Mit eigenständigen Beweiswerterwägungen zu vier von Marcel L***** an seinen Vater gerichteten Briefen (Beilagen 1./ und 2./ zu ON 33), die nach Ansicht des Beschwerdeführers „im großen Widerspruch zu den belastenden Angaben" stehen, vermag die Tatsachenrüge keine sich aus den Akten ergebenden erheblichen Bedenken des Obersten Gerichtshofs gegen die Richtigkeit der dem Ausspruch über die Schuld zugrundeliegenden entscheidenden Tatsachen zu wecken. Sie zielt vielmehr ebenfalls - hier unzulässig - auf eine Überprüfung der Beweiswürdigung außerhalb der von Z 5a erfassten Sonderfälle ab (RIS-Justiz RS0118780).

Die Tatrichter setzten sich nämlich auch mit der Glaubwürdigkeit dieses Zeugen ausführlich auseinander und hielten - dem Gebot zur gedrängten Darstellung der Entscheidungsgründe (§ 270 Abs 2 Z 5 StPO) folgend - seine Beteuerung, den Vater nicht unter dem Einfluss der Mutter zu Unrecht zu beschuldigen, insgesamt für zuverlässig (US 12). Zu einer gesonderten Erörterung seiner Angaben zum Zustandekommen der in Rede stehenden Briefe und zu seiner damaligen Motivation, sie zu verfassen (S 29/II), waren sie nicht verhalten.

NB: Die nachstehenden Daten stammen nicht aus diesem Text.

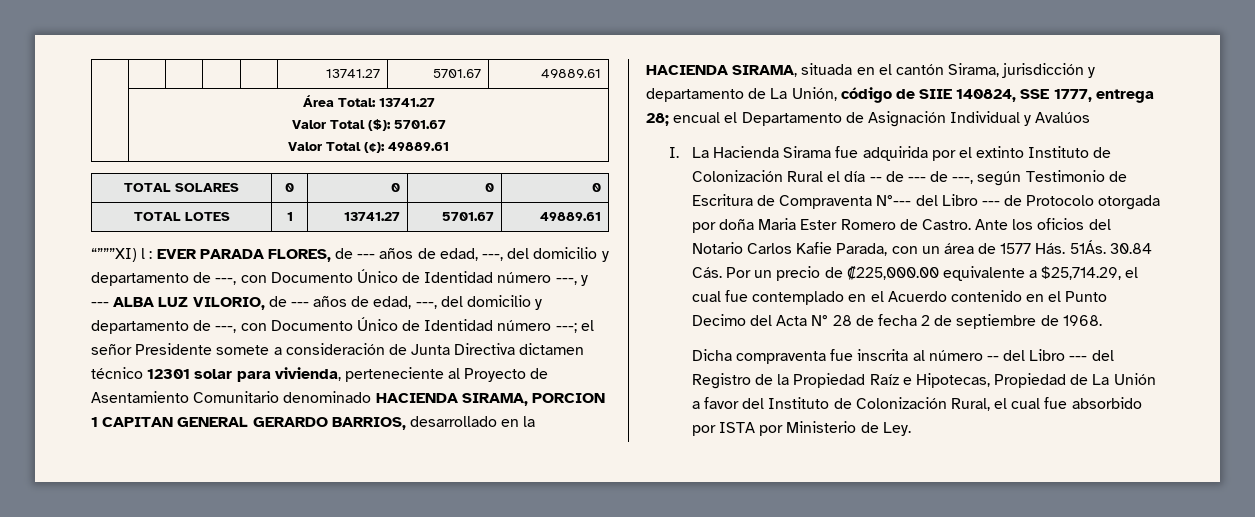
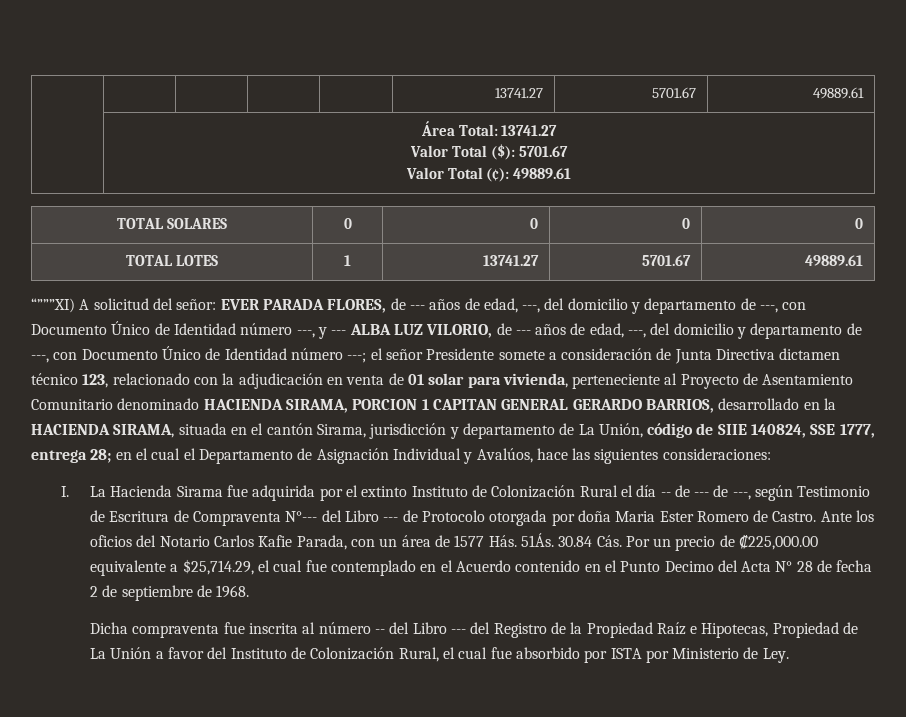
- “”””XI) l :
+ “”””XI) A solicitud del señor:
- el señor Presidente somete a consideración de Junta Directiva dictamen técnico 12301 solar para vivienda, perteneciente al Proyecto de Asentamiento Comunitario denominado HACIENDA SIRAMA, PORCION 1 CAPITAN GENERAL GERARDO BARRIOS, desarrollado en la HACIENDA SIRAMA, situada en el cantón Sirama, jurisdicción y departamento de La Unión, código de SIIE 140824, SSE 1777, entrega 28;
+ el señor Presidente somete a consideración de Junta Directiva dictamen técnico 123, relacionado con la adjudicación en venta de 01 solar para vivienda, perteneciente al Proyecto de Asentamiento Comunitario denominado HACIENDA SIRAMA, PORCION 1 CAPITAN GENERAL GERARDO BARRIOS, desarrollado en la HACIENDA SIRAMA, situada en el cantón Sirama, jurisdicción y departamento de La Unión, código de SIIE 140824, SSE 1777, entrega 28;
- encual el Departamento de Asignación Individual y Avalúos
+ en el cual el Departamento de Asignación Individual y Avalúos, hace las siguientes consideraciones:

Die Rechtsrüge (Z 9 lit a) vermisst in Betreff des Schuldspruchsfaktums 1. Feststellungen zum „Vorsatz", übergeht dabei die entsprechenden Konstatierungen des Erstgerichts (US 6) und orientiert sich damit nicht am Verfahrensrecht.

Dass das Schöffengericht seine Überzeugung vom Vorliegen auch der subjektiven Tatseite des Verbrechens der Vergewaltigung aus den „äußeren Handlungsabläufen" ableitete, begegnet - entgegen dem weiteren „aushilfsweise" auf Z 5 vierter Fall gestützten Vorbringen - aus dem Blickwinkel der Begründungstauglichkeit keinen Bedenken. Denn der Schluss von einem gezeigten Verhalten auf ein zugrunde liegendes Wissen und Wollen ist nicht zu beanstanden und bei leugnenden Angeklagten in der Regel methodisch gar nicht zu ersetzen (Ratz, WK-StPO § 281 Rz 452).

Die Nichtigkeitsbeschwerde war daher bereits bei der nichtöffentlichen Beratung sofort zurückzuweisen (§ 285d Abs 1 StPO), woraus die Kompetenz des Oberlandesgerichts zur Entscheidung über die Berufung folgt (§ 285i StPO).

Die Kostenentscheidung stützt sich auf § 390a Abs 1 StPO.